Una broma teatral convertida en epitafio. Claro, la historia es caprichosa: probablemente no lo pidió él y más bien fue un homenaje apócrifo posterior. Pero la frase es demasiado buena para dejar que la erudición la arruine. Molière entendía que la vida es comedia y que la muerte, si se la mira con lucidez, también lo es. Actuar hasta en la tumba: esa sí que es vocación.

Groucho Marx, por su parte, eligió la salida más directa, más norteamericana, más descaradamente esencialista: «Perdón que no me levante».

El muerto educado, cortés hasta el absurdo. Si Cervantes nos enseñó a morir entre libros y Shakespeare a hacerlo con poesía, Groucho lo hizo con una carcajada que retumba más allá de la loza funeraria. Él sabía que el respeto solemne hacia la muerte no impide que, en el fondo, todos estemos pensando lo mismo: “qué manera tan rara de terminar aquí”.

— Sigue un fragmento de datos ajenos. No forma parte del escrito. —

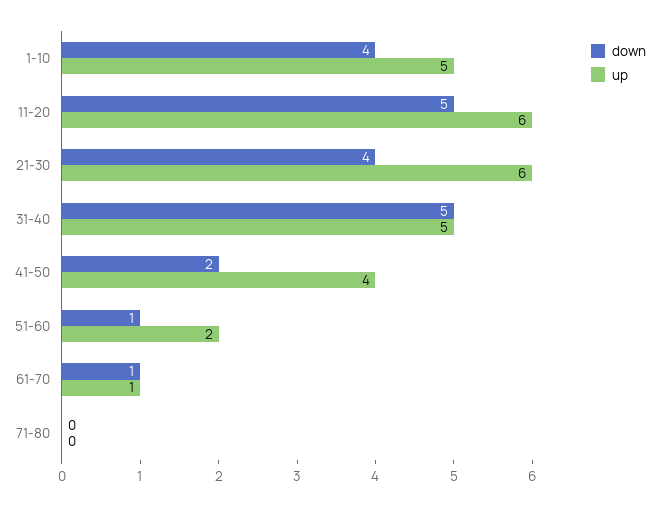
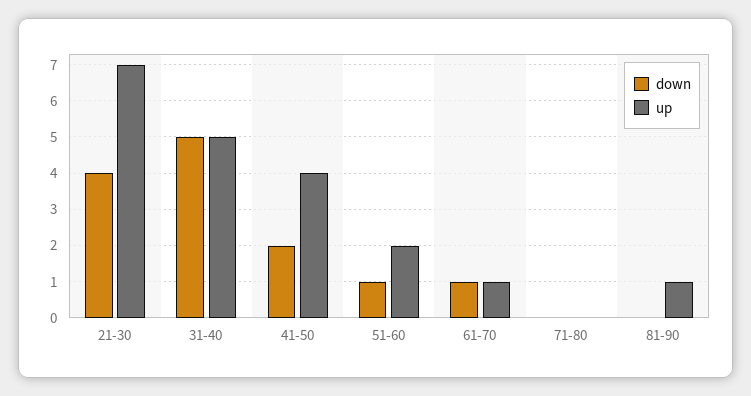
down, 1-10: 4 -> none
up, 1-10: 5 -> none
down, 11-20: 5 -> none
up, 11-20: 6 -> none
up, 21-30: 6 -> 7
down, 81-90: none -> 0
up, 81-90: none -> 1

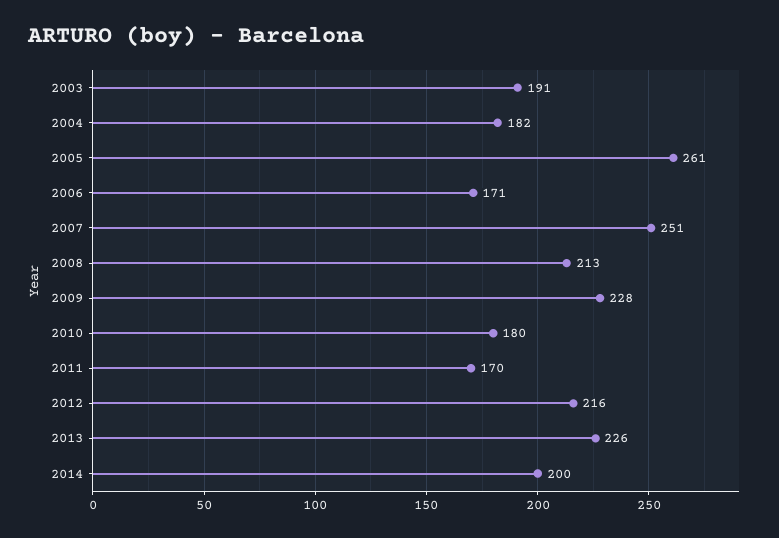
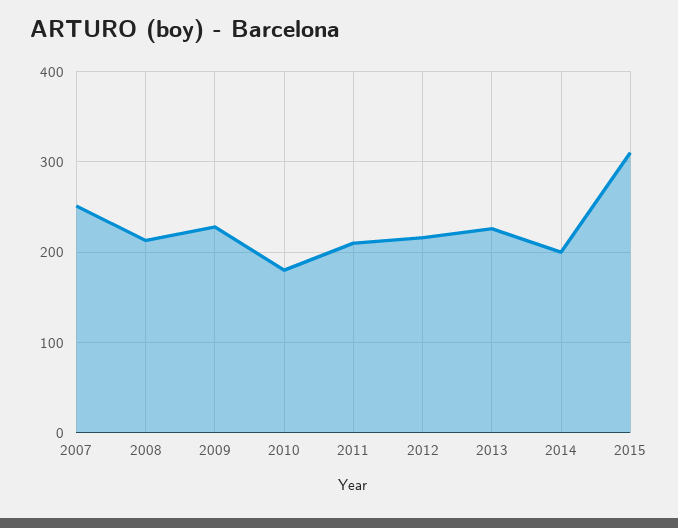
2003: 191 -> none
2004: 182 -> none
2005: 261 -> none
2006: 171 -> none
2011: 170 -> 210
2015: none -> 310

Al final, Molière y Groucho entendieron lo que en México sabemos desde hace siglos: que burlarse de la muerte no es insolencia, sino cariño desafiante. Aquí le pintamos calaveritas, le ponemos mantel y flor de cempasúchil, y hasta le dejamos pan para que no viaje con el estómago vacío. Somos un país donde uno puede llorar al difunto y, un minuto después, reírse con él. Que la muerte llegue, sí, pero que no se crea tan importante.

Porque mientras algunos eligen epitafios solemnes y otros optan por la ironía francesa o el sarcasmo hollywoodense, nosotros seguimos cultivando una certeza más simple: si la muerte viene, que venga cantando; y si ha de llevarnos, que al menos nos encuentre con azúcar en los dedos y una risa atravesada en la garganta. Después de todo, en esta tierra la última palabra no siempre la tiene la tumba, a veces la tiene la burla. 

Y ustedes, ¿han pensado en su propio epitafio?